A Páscoa era, sem dúvida, a festa que ela mais apreciava. Limpavam as casas bem limpas para a passagem do Senhor. Ainda bem que Ele só vinha uma vez por ano!
Na quinta e na sexta-feira santas, na primeira, depois das cinco, e na segunda, depois das três, ninguém trabalhava. Desciam à Vila assistir às cerimónias do lava-pés de Cristo, aos sermões e às procissões. O que ela chorava baixinho quando via a Senhora, vestida de preto, atrás do esquife do filho morto! E aquelas cantigas fúnebres ainda hoje lhe soam ao ouvido, num murmúrio distante, mas tão próximo: “Estavas mãe dolorosa/ junto à cruz lacrimosa/ enquanto o filho pendia/ enquanto o filho pendia”.

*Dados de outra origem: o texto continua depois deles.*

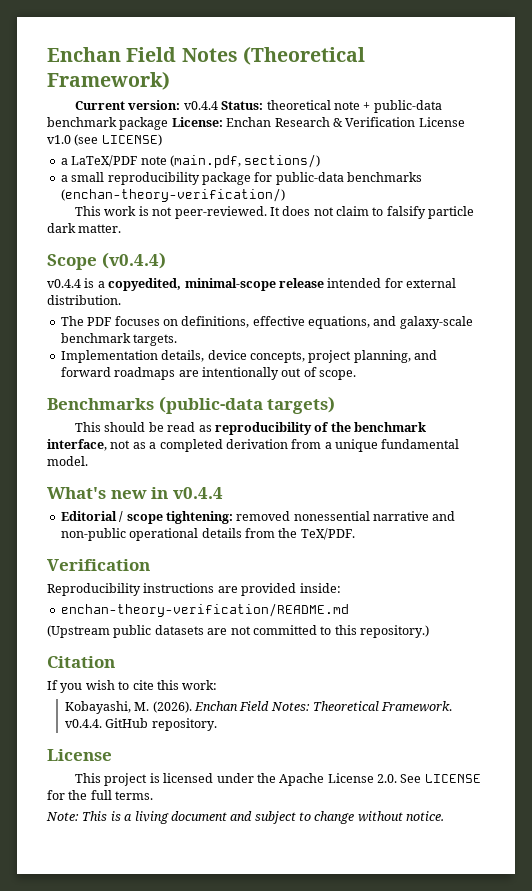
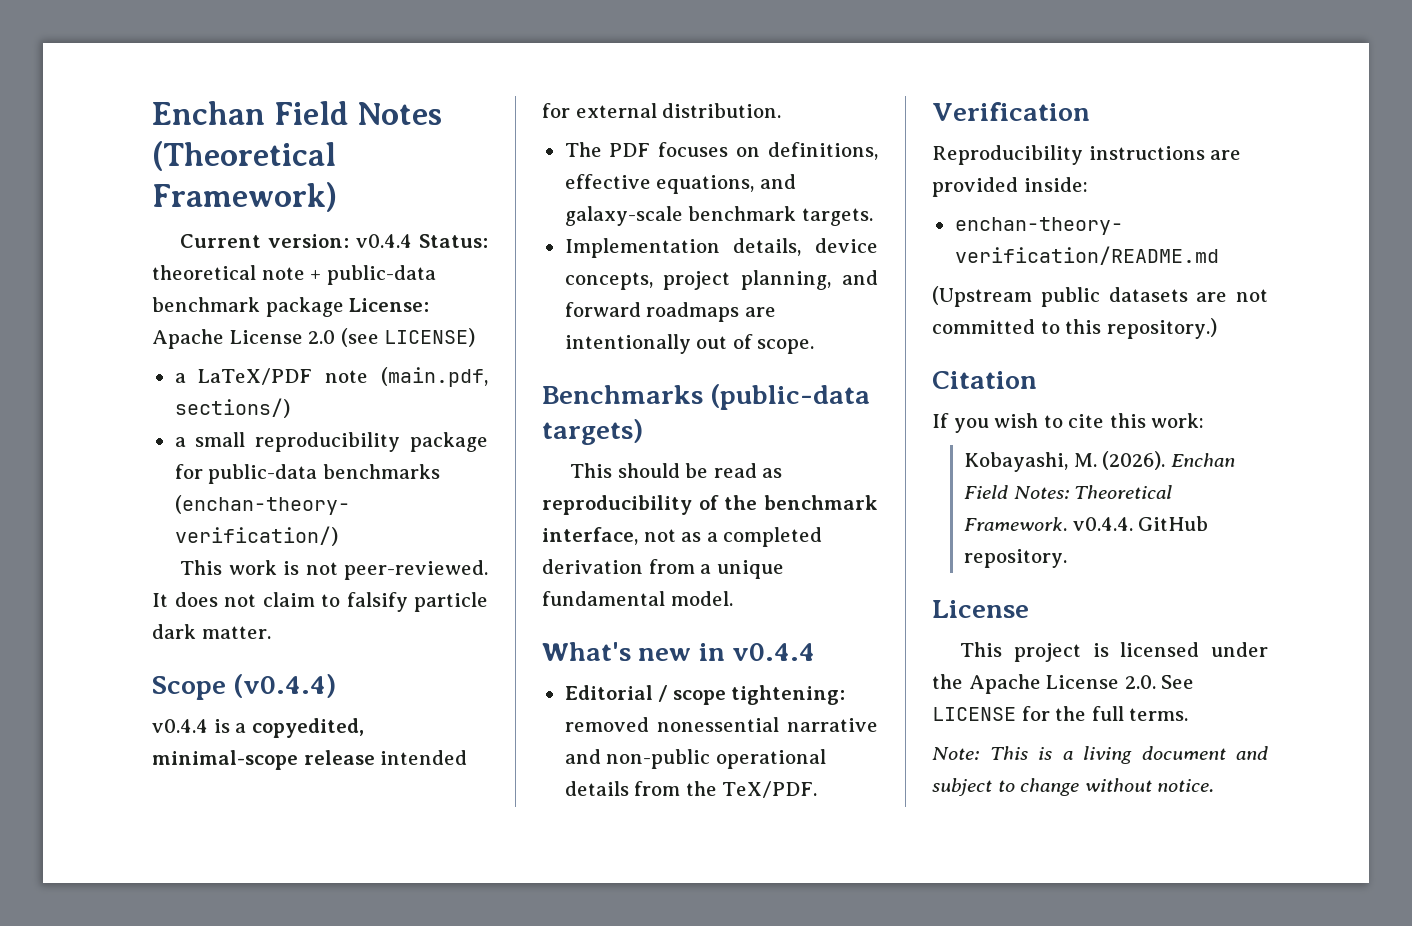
- Current version: v0.4.4 Status: theoretical note + public-data benchmark package License: Enchan Research & Verification License v1.0 (see LICENSE)
+ Current version: v0.4.4 Status: theoretical note + public-data benchmark package License: Apache License 2.0 (see LICENSE)

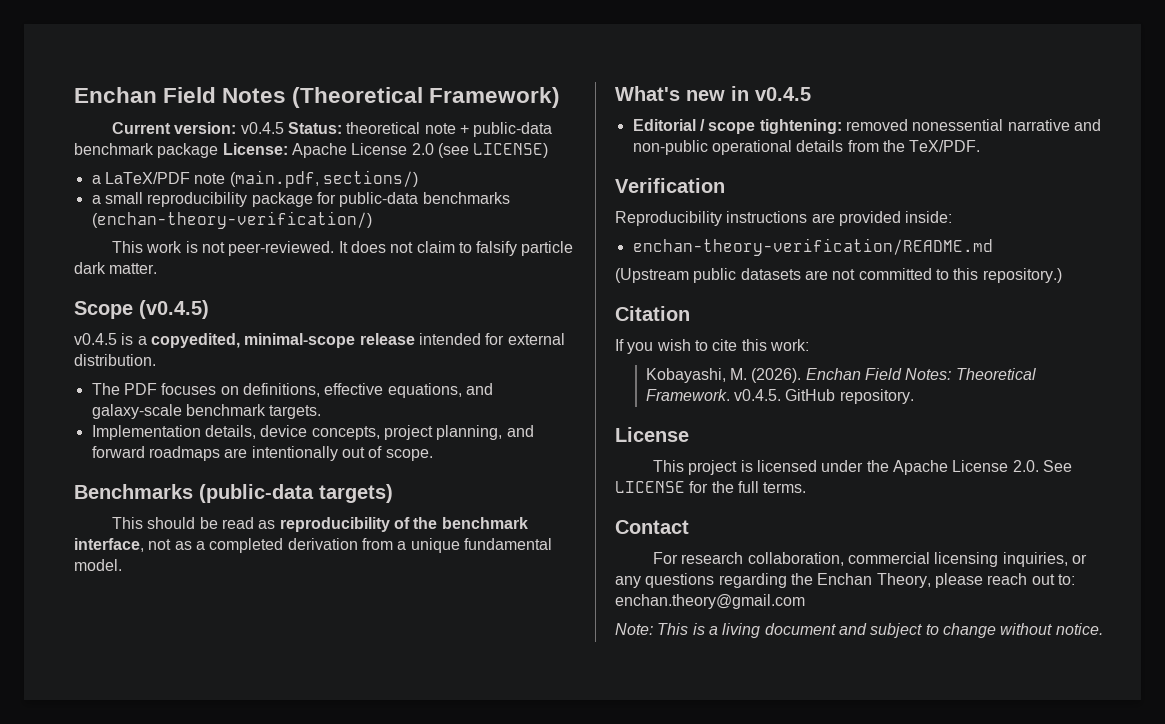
- Current version: v0.4.4 Status: theoretical note + public-data benchmark package License: Apache License 2.0 (see LICENSE)
+ Current version: v0.4.5 Status: theoretical note + public-data benchmark package License: Apache License 2.0 (see LICENSE)
- Scope (v0.4.4)
- v0.4.4 is a copyedited, minimal-scope release intended for external distribution.
+ Scope (v0.4.5)
+ v0.4.5 is a copyedited, minimal-scope release intended for external distribution.
- What's new in v0.4.4
+ What's new in v0.4.5
- Enchan Field Notes: Theoretical Framework. v0.4.4. GitHub repository.
+ Enchan Field Notes: Theoretical Framework. v0.4.5. GitHub repository.
+ Contact
+ For research collaboration, commercial licensing inquiries, or any questions regarding the Enchan Theory, please reach out to: enchan.theory@gmail.com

Os sermões da Semana Santa eram longos e aborrecidos. No meio da igreja, no púlpito, um abade, já velho, gesticulava teatralmente e gritava: “Mataram Jesus Cristo! Crucificaram-No! Mataram Jesus Cristo! Crucificaram-No”. Ela não compreendia porque todos anos o faziam e Ele nunca desistira de voltar àquela terra de malvados! Ainda hoje, em cada Páscoa, em cada recomeço, mais ou menos doloroso da sua via-sacra, lhe custa compreender tantos mistérios do rosário da vida. Da vida e da morte.

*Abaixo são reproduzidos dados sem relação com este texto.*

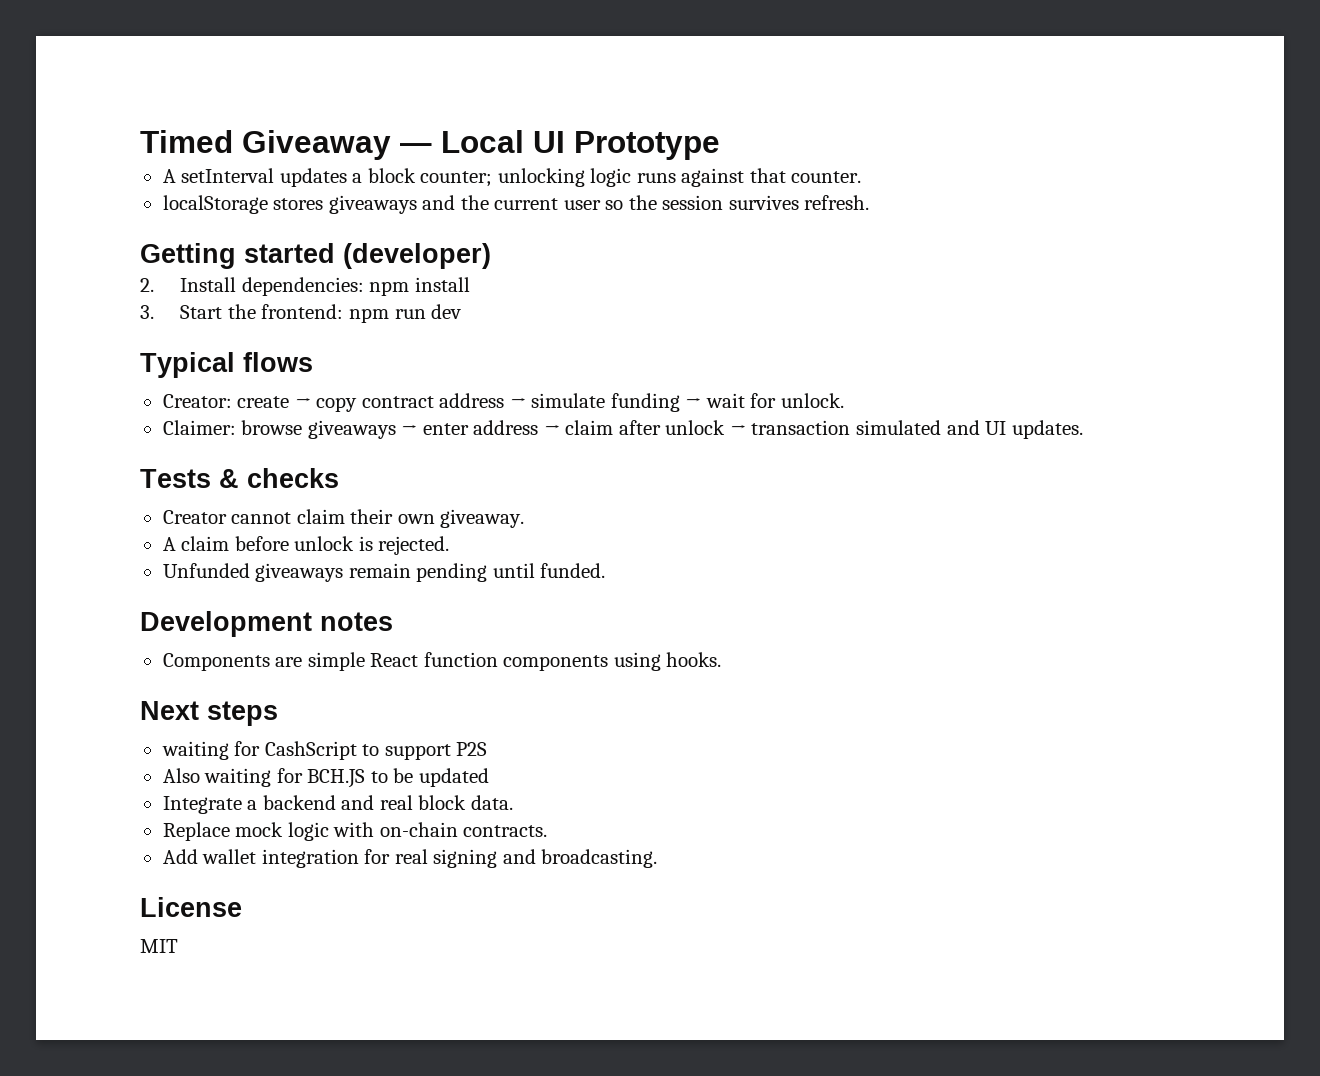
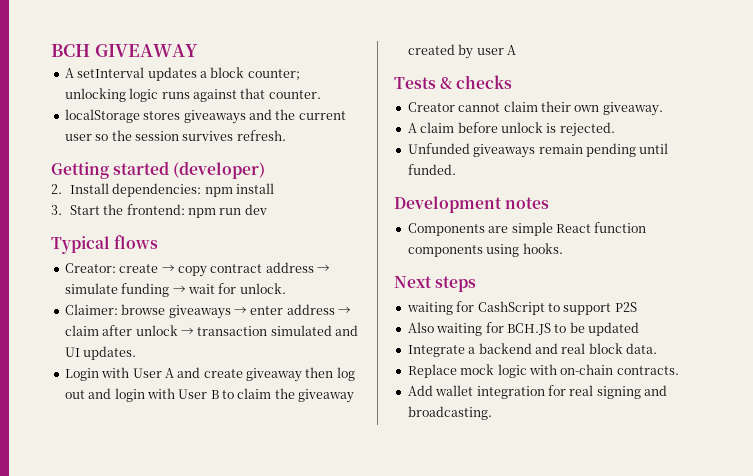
- Timed Giveaway — Local UI Prototype
+ BCH GIVEAWAY
+ Login with User A and create giveaway then log out and login with User B to claim the giveaway created by user A
- License
- MIT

No dia de Páscoa, à tarde, depois de Cristo já ter ressuscitado, ao toque de badaladas fortes no sino da velha igreja, o senhor vigário, ainda muito ágil, corria as ruas da povoação. Aparecia todo aprumado na sua veste branca sobre a batina negra, logo a seguir à cruz, de prata brilhante, transportada por um mordomo do Santíssimo. Era uma grande responsabilidade, diziam. Seguia um outro com a caldeira e o hissope. Outro, ainda, com a campainha, que agitava com força para anunciar a chegada a cada casa. Tudo obedecia a uma ordem. Atrás do compasso, iam as mulheres a cantar Aleluias! “Já ressuscitou Jesus Cristo, Aleluia.” E outras respondiam “Alegrai-vos, ó Virgem Maria, Aleluia.” E todas repetiam, em coro afinado “Aleluia. Aleluia.” A voz da mãe lá estava, lá está ainda, a destacar-se do conjunto.
As ruas, muitas ainda de terra batida, tinham sido varridas, na véspera, à noitinha, com vassouras feitas de giestas ou de gilbardeira. As portas das casas estavam enfeitadas com espadanas verdes, entretanto apanhadas, pela manhã orvalhada. Cheirava a rosmaninho e a loureiro florido.
Subiam as escadas das casas ricas. Entravam na sala. Lá dentro, uma mesa coberta com uma toalha branca de linho com renda à volta. A jarra de vidro, com jarros brancos ou camélias vermelhas, ao centro. Depois, cada um ocupando o seu lugar próprio, o pão de ló, feito com um número ímpar de ovos, de colheres de sopa de açúcar e de farinha; o queijo da serra, já com algumas fatias cortadas no prato, com palitos de madeira por cima; ao lado, uma taça de amêndoas, cobertas com açúcar branco; uns pratinhos, num canto e no outro da toalha, com as bolachas talassas e os bolinhos de coco. Junto à jarra, o bolo de azeite e, logo ao lado, um envelope com a côngrua, palavra estranha para o seu ouvido de menina, que um homem recolhia e metia num saco de pano escuro. Nunca percebeu porquê!
Nas casas dos balcões de pedra rugosa e escura, logo à entrada, estava uma mesa com uma toalha de estopa, um bolo de azeite, uns biscoitos, que levavam aguardente, e uma laranja. O mordomo dava a beijar a cruz. A mesma para os ricos e para os pobres. Nisto eram iguais. Eram, efetivamente, irmãos!